Comparative Example 2 A resin composition was obtained and evaluated in the same manner as in Comparative Example 1 except that 190 g of swellable mica was used instead of montmorillonite. Comparative Example 3 A resin composition was obtained and evaluated in the same manner as in Comparative Example 1 except that CF was used instead of GF. (Comparative Example 4) A resin composition was obtained and evaluated in the same manner as in Comparative Example 1 except that PBT was used instead of PET. (Example 6) The amount of the monomer dispersion A-Mo-EG was 900
g and the amount of GF was 80 g, and a reinforced polyester resin composition was obtained and evaluated in the same manner as in Example 1. (Example 7) The amount of the monomer dispersion A-Mo-EG was 432
A reinforced polyester resin composition was obtained and evaluated in the same manner as in Example 1 except that the amount was 0 g and the amount of GF was 450 g. (Comparative Example 5) The amount of the monomer dispersion A-Mo-EG was 70 g.
And a resin composition was obtained and evaluated in the same manner as in Example 1 except that the amount of GF was changed to 80 g.

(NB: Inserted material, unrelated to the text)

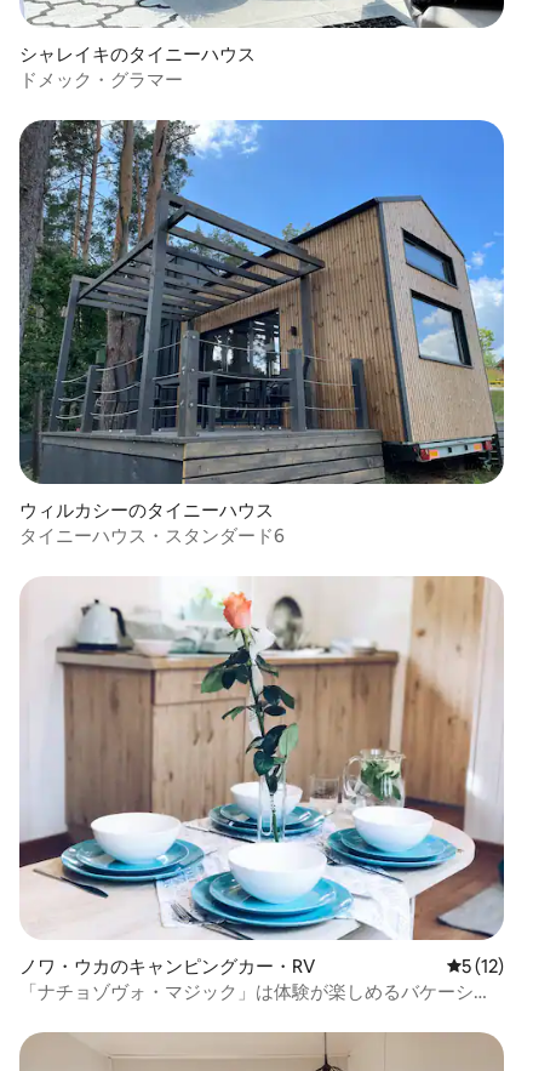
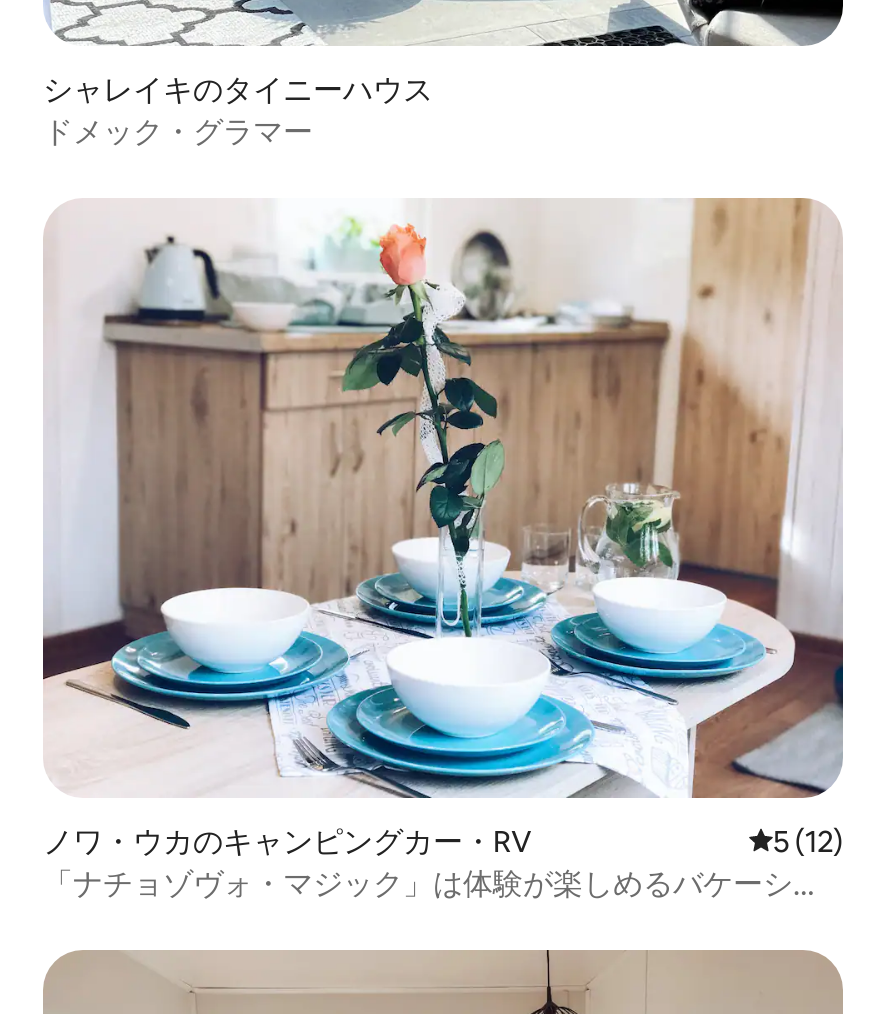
[18,119,505,547] [image] | ウィルカシーのタイニーハウス | タイニーハウス・スタンダード6 -> none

Comparative Example 6 Monomer Dispersion A-Mo-EG
The resin composition was obtained and evaluated in the same manner as in Example 1 except that the amount of GF was 4320 g and the amount of GF was 1125 g.

[0069]

As described in detail above, a system containing a thermoplastic polyester resin and a fibrous filler has an average layer thickness of 50 °.
If fine plate-like particles having a size of 500 ° or less are dispersed, the effect of reinforcing the polyester resin and the effect of dimensional stability can be efficiently obtained. If plate-like particles having the above-mentioned layer thickness are contained, a sufficient reinforcing effect can be obtained even with a small amount of fibrous filler compared to the prior art, so that a rise in specific gravity is small and warpage of a molded product is suppressed. And does not adversely affect the appearance of the molded article. In order to finely disperse the layered silicate in the form of a plate having an average layer thickness of more than 50 ° and not more than 500 °, it is essential to form a silane clay composite by treating with a silane compound.

[0070]

Thus, according to the present invention, there is provided a reinforced polyester resin composition comprising a thermoplastic polyester resin, a fibrous filler, and a fine plate-like silane clay composite having an average layer thickness of more than 50 ° and 500 ° or less. It is possible to provide a resin molded product having improved bending characteristics, deflection temperature under load, and dimensional stability (reduction in warpage, reduction in anisotropy in linear expansion coefficient and heat shrinkage) and excellent surface appearance.

[0071]

[Table 1]

[0072]

[Table 2]

[0073]

[Table 3]

Claims (4)

[Claims] 1. A reinforced polyester resin composition containing a thermoplastic polyester resin, a fibrous filler and a silane clay composite, wherein the silane clay composite has a swellable silicate represented by the following general formula (1): Y _n SiX _4-n (1) (where n is an integer of 0 to 3 and Y is 1 to 3 carbon atoms)
X is a hydrolyzable group and / or a hydroxyl group, which is an organic functional group composed of 25 hydrocarbon groups and a hydrocarbon group having 1 to 25 carbon atoms and a substituent. n Y and 4-n X may be the same or different. A reinforced polyester resin composition prepared by introducing a silane compound represented by the formula (1), wherein the average layer thickness of the silane clay composite in the reinforced polyester resin composition is more than 50 ° and not more than 500 °. 2. The method according to claim 1, wherein the maximum thickness of the silane clay composite in the reinforced polyester resin composition is greater than 100.degree.
The reinforced polyester resin composition according to claim 1, which is 0 ° or less. 3. The fibrous filler is 0.5 to 20 parts by weight based on 100 parts by weight of the thermoplastic polyester resin.
The reinforced polyester resin composition according to claim 1. 4. The reinforced polyester resin composition according to claim 1, wherein the silane clay composite is 0.5 to 15 parts by weight based on 100 parts by weight of the thermoplastic polyester resin.